Richtig ist, daß nach dem Wortlaut des § 788 RVO nur ein Erstattungsanspruch der landwirtschaftlichen Berufsgenossenschaften gegenüber dem Träger der allgemeinen Unfallversicherung besteht. Wie aber bereits dargelegt, soll dieser Erstattungsanspruch nicht, wie § 9 Abs. 2 FRG, den landwirtschaftlichen Berufsgenossenschaften besondere aus dem Rahmen fallende Vorteile verschaffen, die entfallen müßten, wenn ein anderer Versicherungsträger an die Stelle der landwirtschaftlichen Berufsgenossenschaften tritt. Nur wenn auch § 788 RVO seine Rechtfertigung ausschließlich darin finden würde, die landwirtschaftlichen Berufsgenossenschaften finanziell zu entlasten, wäre es gerechtfertigt, den auf dieser Vorschrift beruhenden Erstattungsanspruch in den Fällen zu versagen, in denen nach § 9 Abs. 2 FRG die Bundesausführungsbehörde für Unfallversicherung an die Stelle der landwirtschaftlichen Berufsgenossenschaft getreten ist.
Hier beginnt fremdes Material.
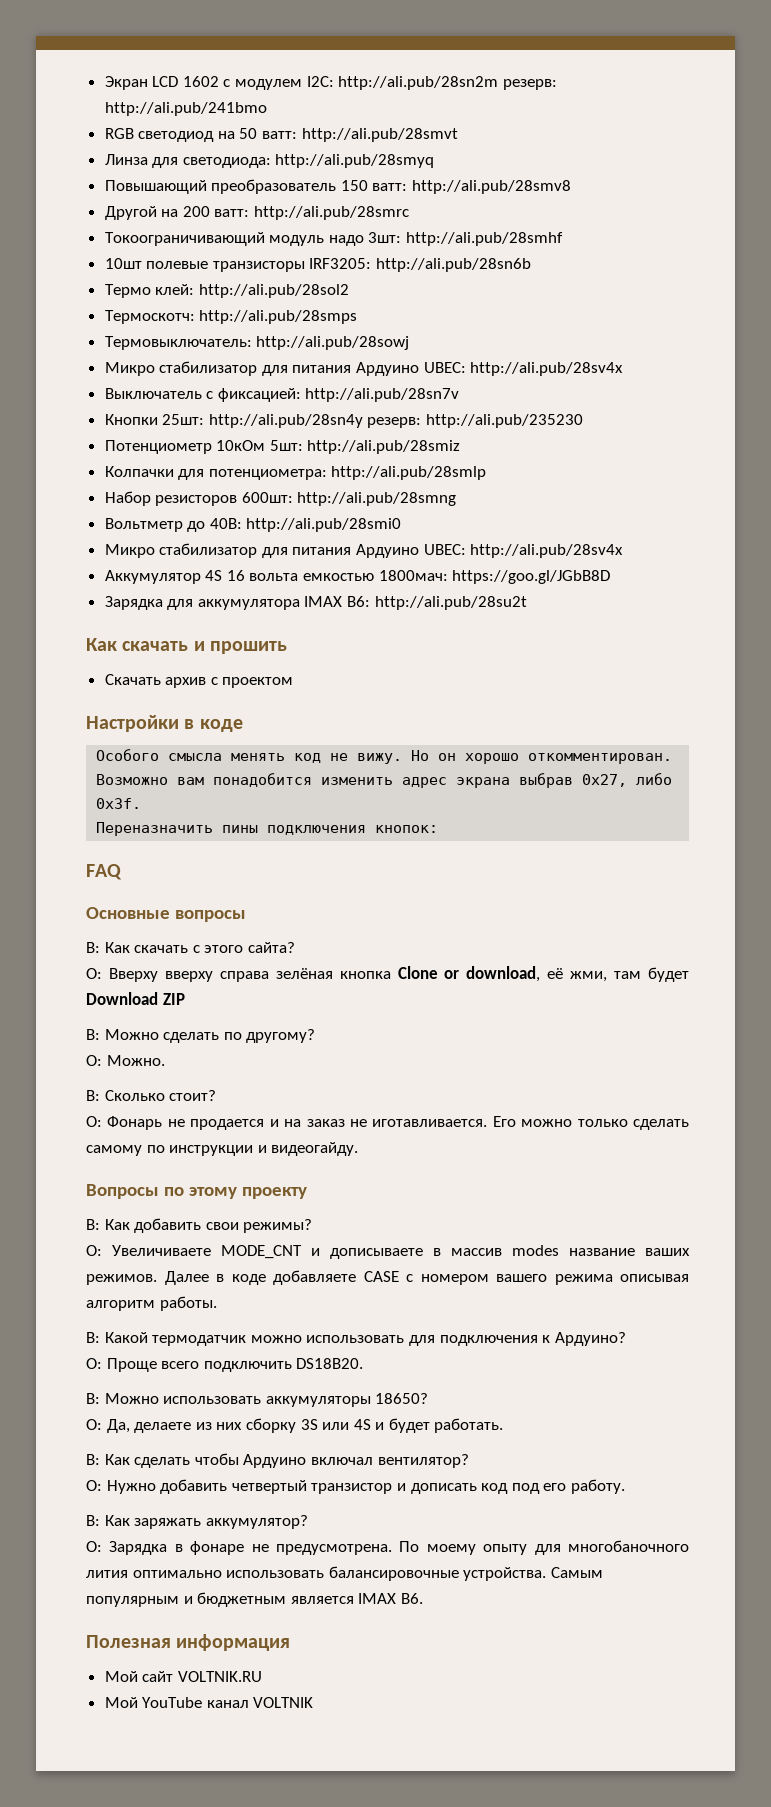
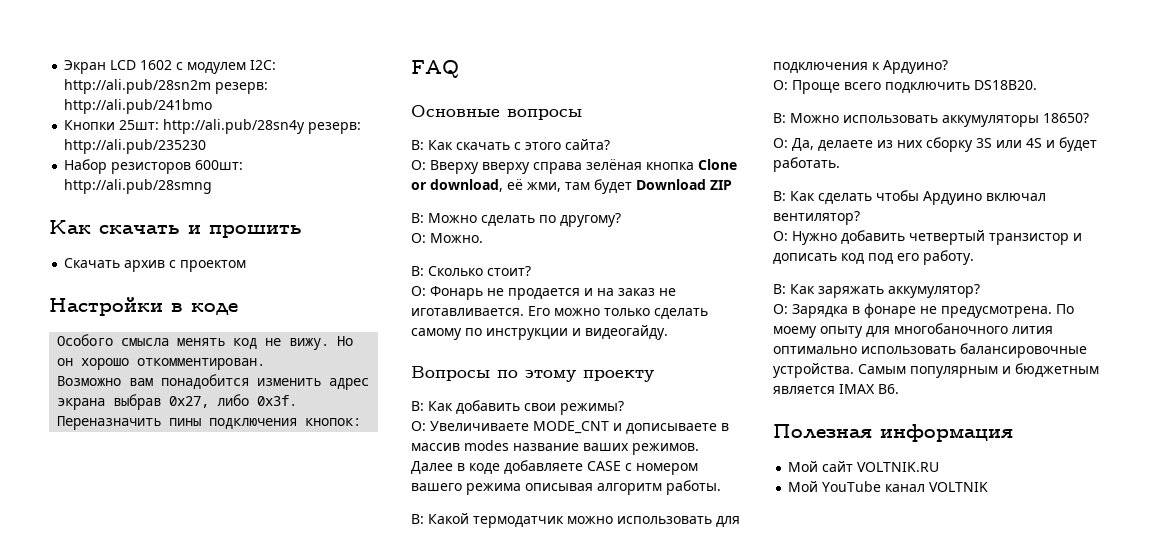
- RGB светодиод на 50 ватт: http://ali.pub/28smvt
- Линза для светодиода: http://ali.pub/28smyq
- Повышающий преобразователь 150 ватт: http://ali.pub/28smv8
- Другой на 200 ватт: http://ali.pub/28smrc
- Токоограничивающий модуль надо 3шт: http://ali.pub/28smhf
- 10шт полевые транзисторы IRF3205: http://ali.pub/28sn6b
- Термо клей: http://ali.pub/28sol2
- Термоскотч: http://ali.pub/28smps
- Термовыключатель: http://ali.pub/28sowj
- Микро стабилизатор для питания Ардуино UBEC: http://ali.pub/28sv4x
- Выключатель с фиксацией: http://ali.pub/28sn7v
- Потенциометр 10кОм 5шт: http://ali.pub/28smiz
- Колпачки для потенциометра: http://ali.pub/28smlp
  Набор резисторов 600шт: http://ali.pub/28smng
- Вольтметр до 40В: http://ali.pub/28smi0
- Микро стабилизатор для питания Ардуино UBEC: http://ali.pub/28sv4x
- Аккумулятор 4S 16 вольта емкостью 1800мач: https://goo.gl/JGbB8D
- Зарядка для аккумулятора IMAX B6: http://ali.pub/28su2t

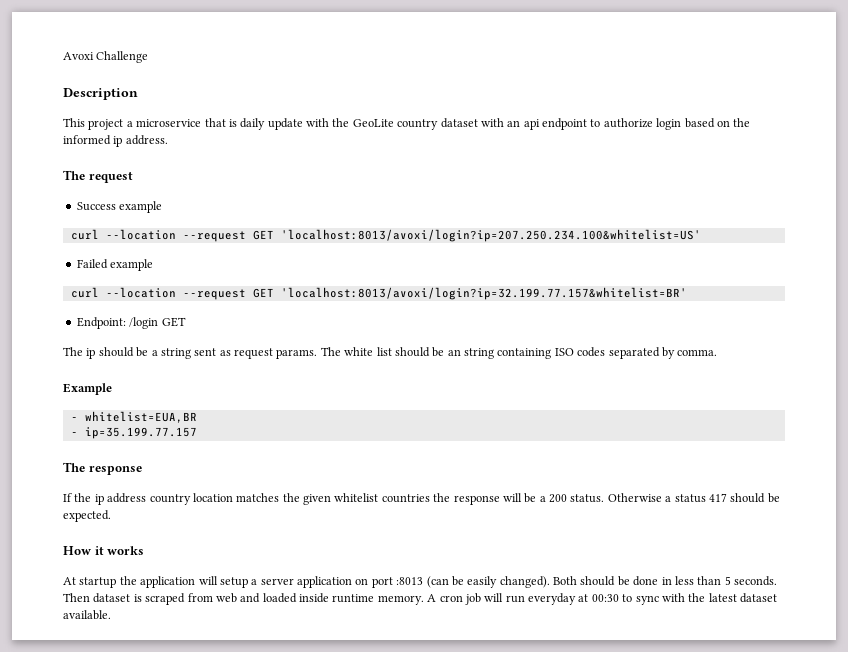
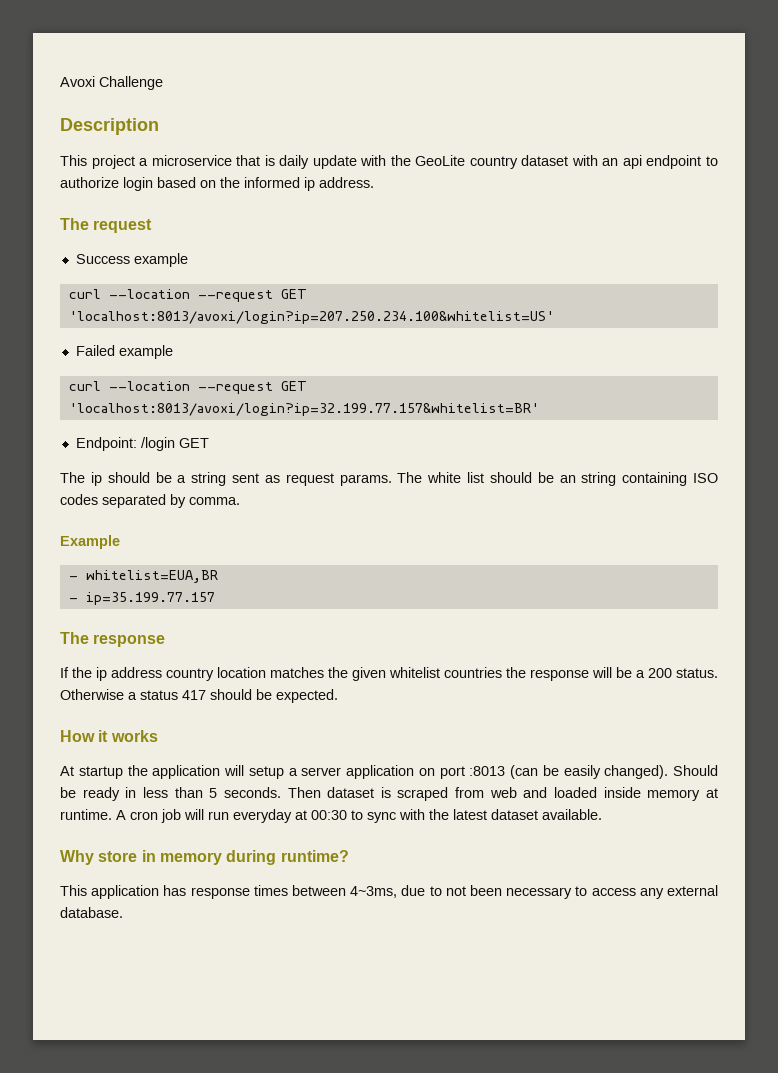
- Both should be done in less than 5 seconds.
+ Should be ready in less than 5 seconds.
- Then dataset is scraped from web and loaded inside runtime memory.
+ Then dataset is scraped from web and loaded inside memory at runtime.
+ Why store in memory during runtime?
+ This application has response times between 4~3ms, due to not been necessary to access any external database.

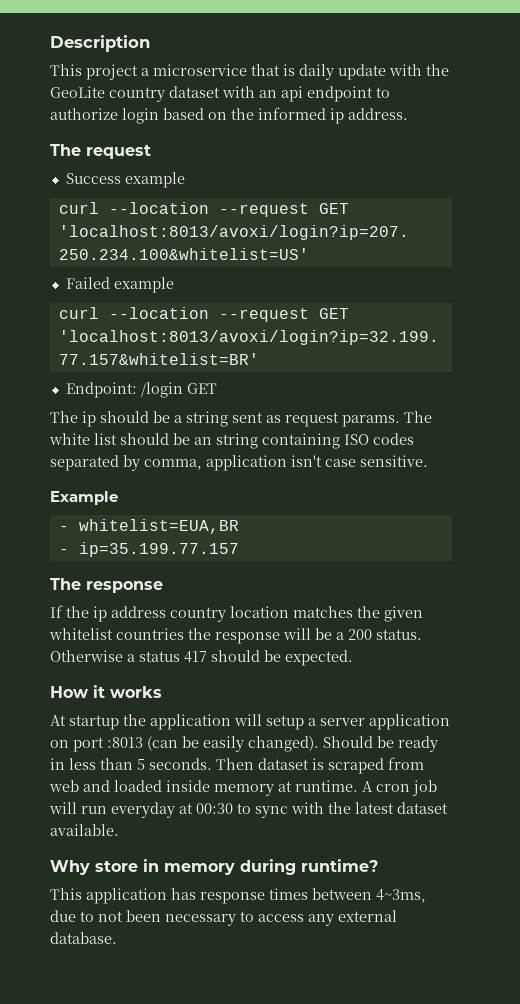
- Avoxi Challenge
- The white list should be an string containing ISO codes separated by comma.
+ The white list should be an string containing ISO codes separated by comma, application isn't case sensitive.

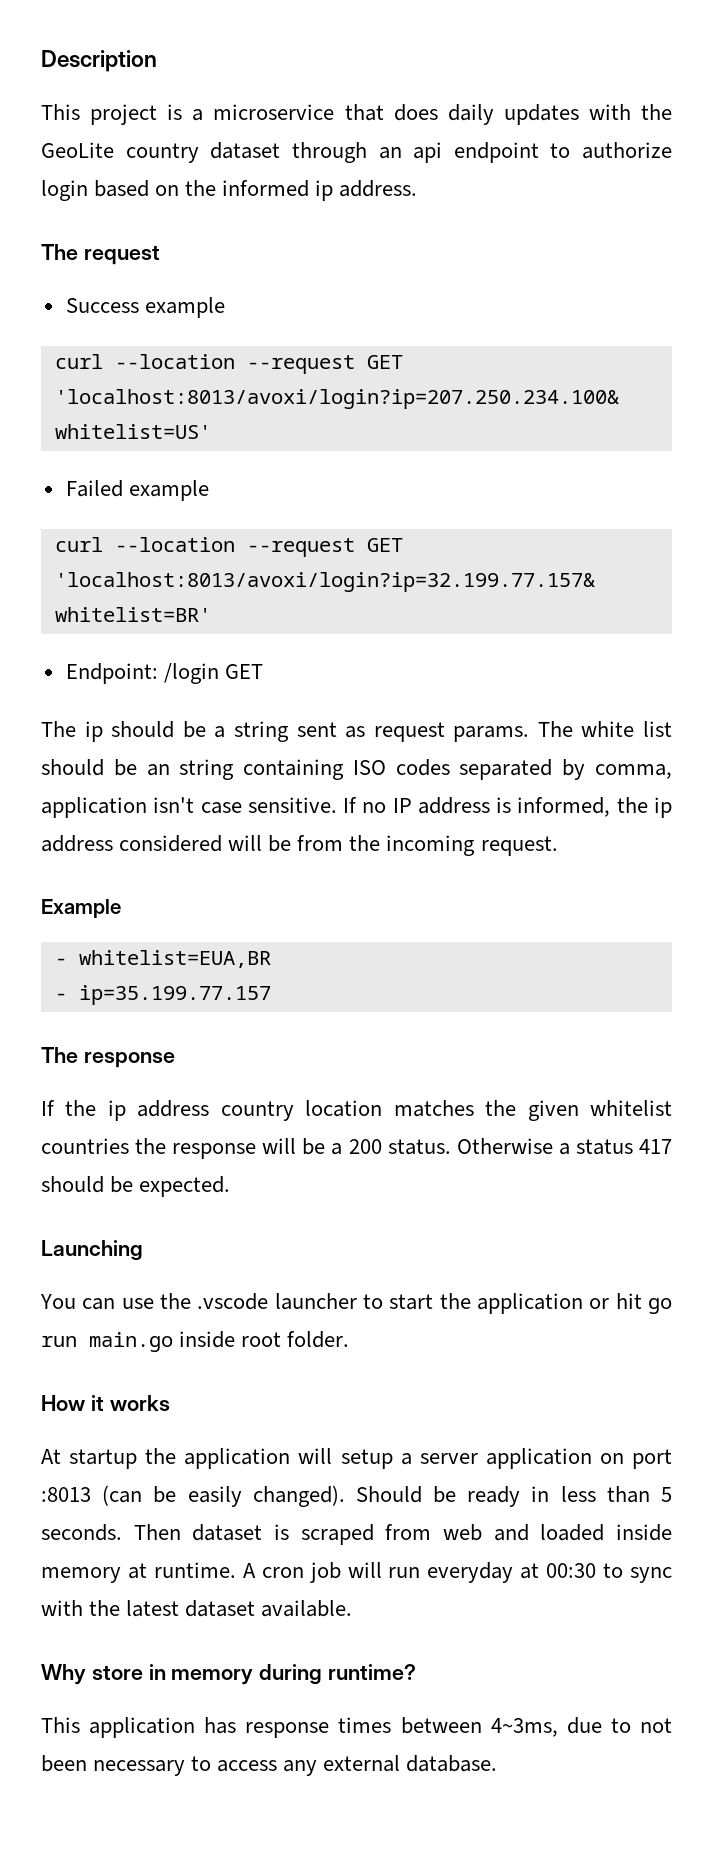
- This project a microservice that is daily update with the GeoLite country dataset with an api endpoint to authorize login based on the informed ip address.
+ This project is a microservice that does daily updates with the GeoLite country dataset through an api endpoint to authorize login based on the informed ip address.
+ If no IP address is informed, the ip address considered will be from the incoming request.
+ Launching
+ You can use the .vscode launcher to start the application or hit go run main.go inside root folder.

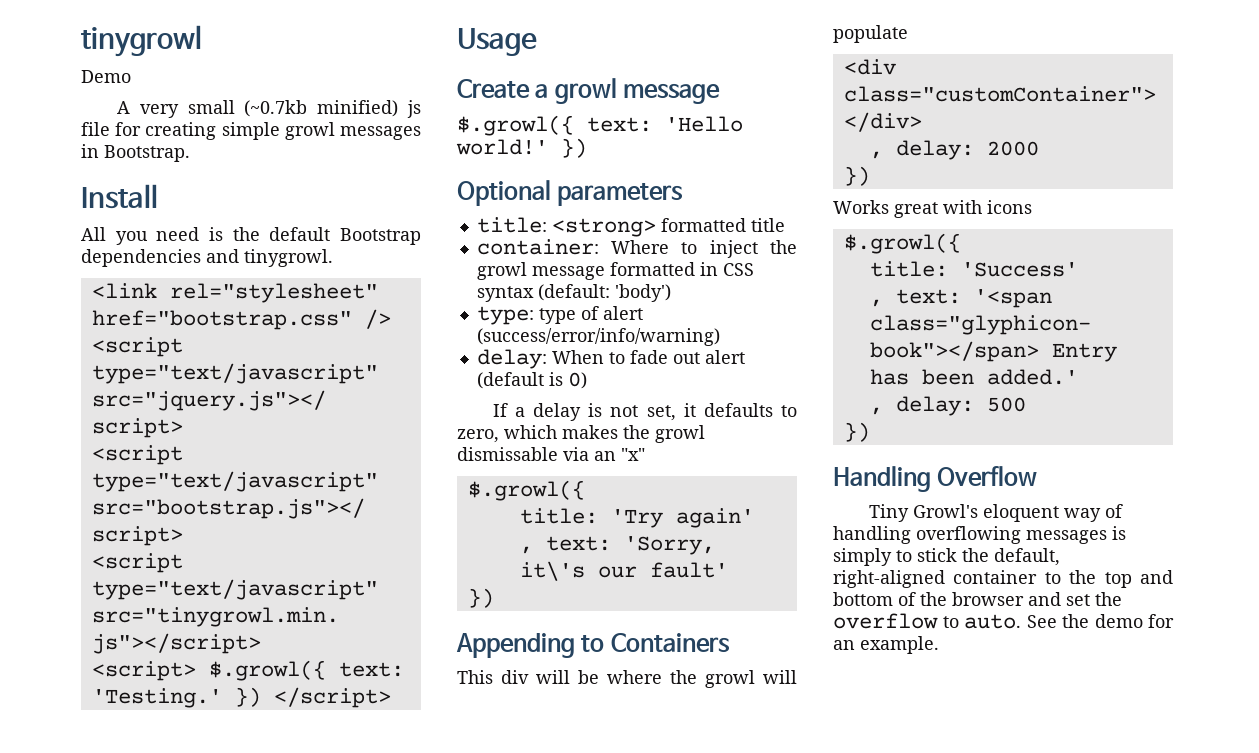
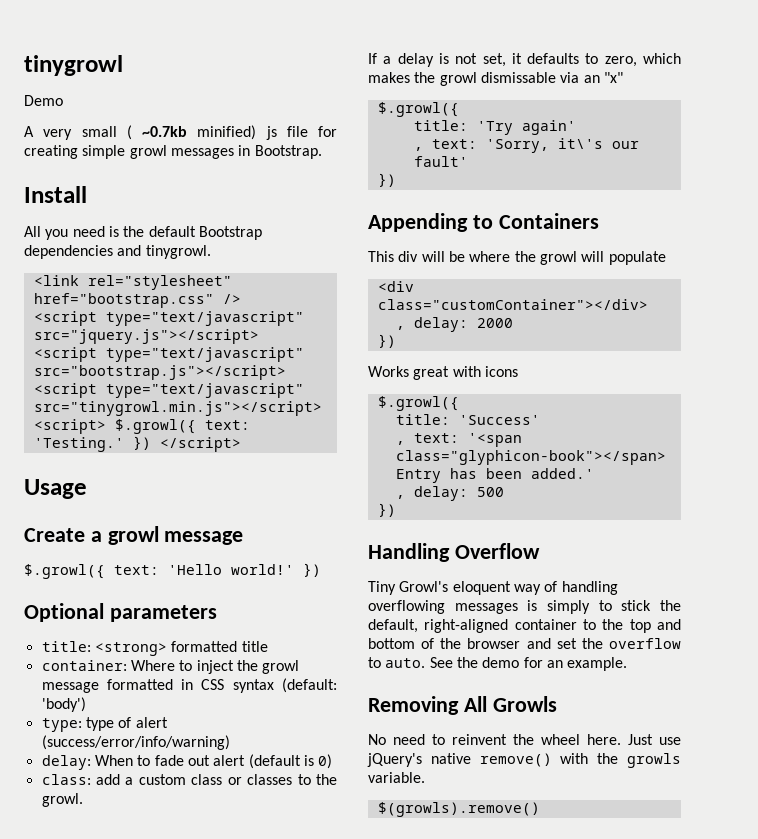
- A very small (~0.7kb minified) js file for creating simple growl messages in Bootstrap.
+ A very small ( ~0.7kb minified) js file for creating simple growl messages in Bootstrap.
+ class: add a custom class or classes to the growl.
+ Removing All Growls
+ No need to reinvent the wheel here. Just use jQuery's native remove() with the growls variable.
+ $(growls).remove()

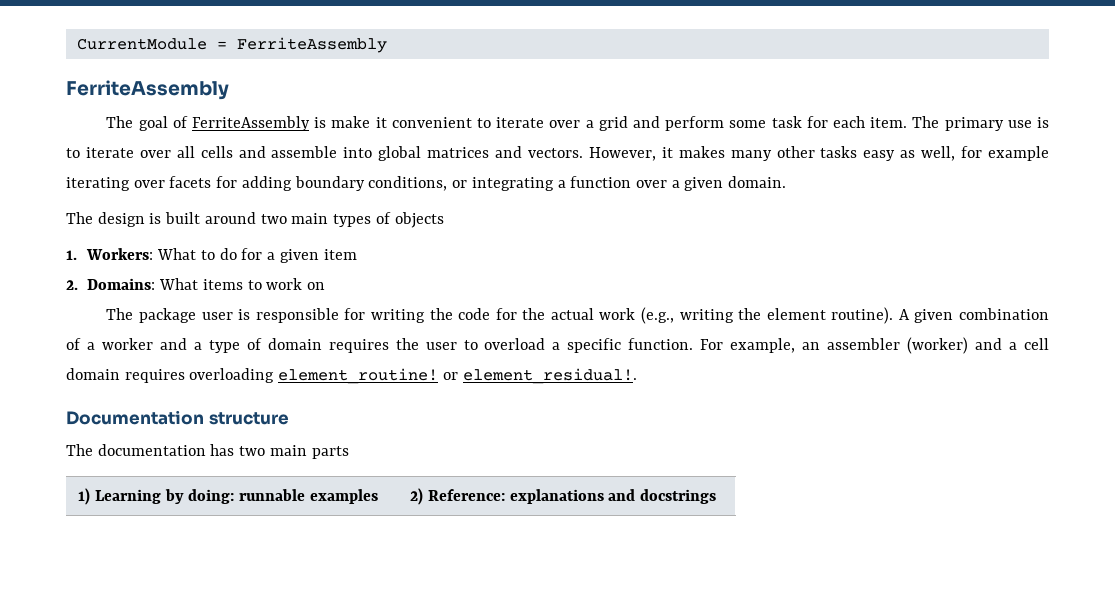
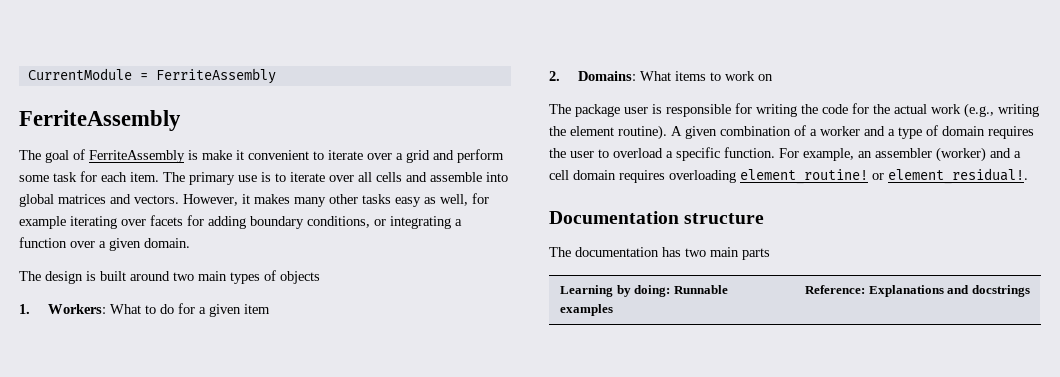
- 1) Learning by doing: runnable examples | 2) Reference: explanations and docstrings
+ Learning by doing: Runnable examples | Reference: Explanations and docstrings

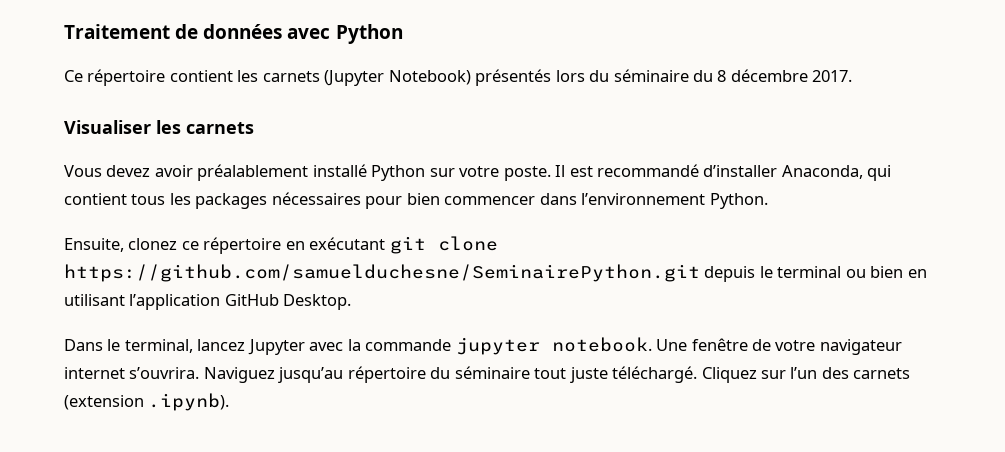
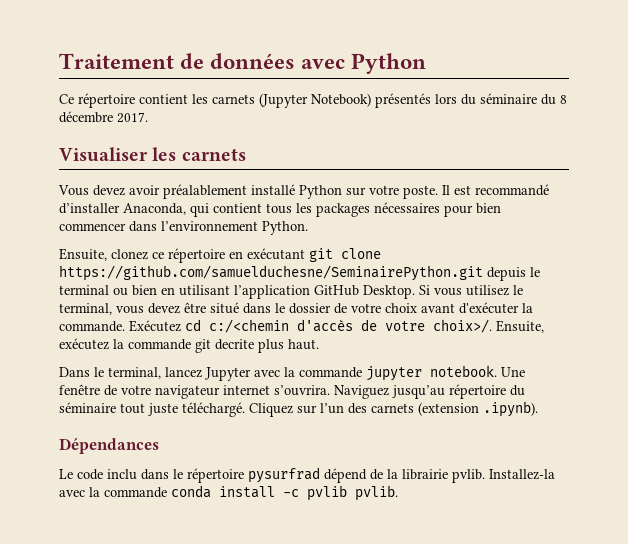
+ Si vous utilisez le terminal, vous devez être situé dans le dossier de votre choix avant d'exécuter la commande. Exécutez cd c:/<chemin d'accès de votre choix>/. Ensuite, exécutez la commande git decrite plus haut.
+ Dépendances
+ Le code inclu dans le répertoire pysurfrad dépend de la librairie pvlib. Installez-la avec la commande conda install -c pvlib pvlib.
Da das aber nicht der Fall ist, muß nach dem Sinn und Zweck der Regelung des § 788 RVO davon ausgegangen werden, daß die Rechte aus dieser Vorschrift auch die Bundesausführungsbehörde für Unfallversicherung hat, wenn diese im Rahmen des § 9 Abs. 2 FRG Leistungen übernimmt, die nach § 9 Abs. 1 FRG von den landwirtschaftlichen Berufsgenossenschaften zu tragen wären.
Die Kostenentscheidung ergibt sich aus § 193 des Sozialgerichtsgesetzes.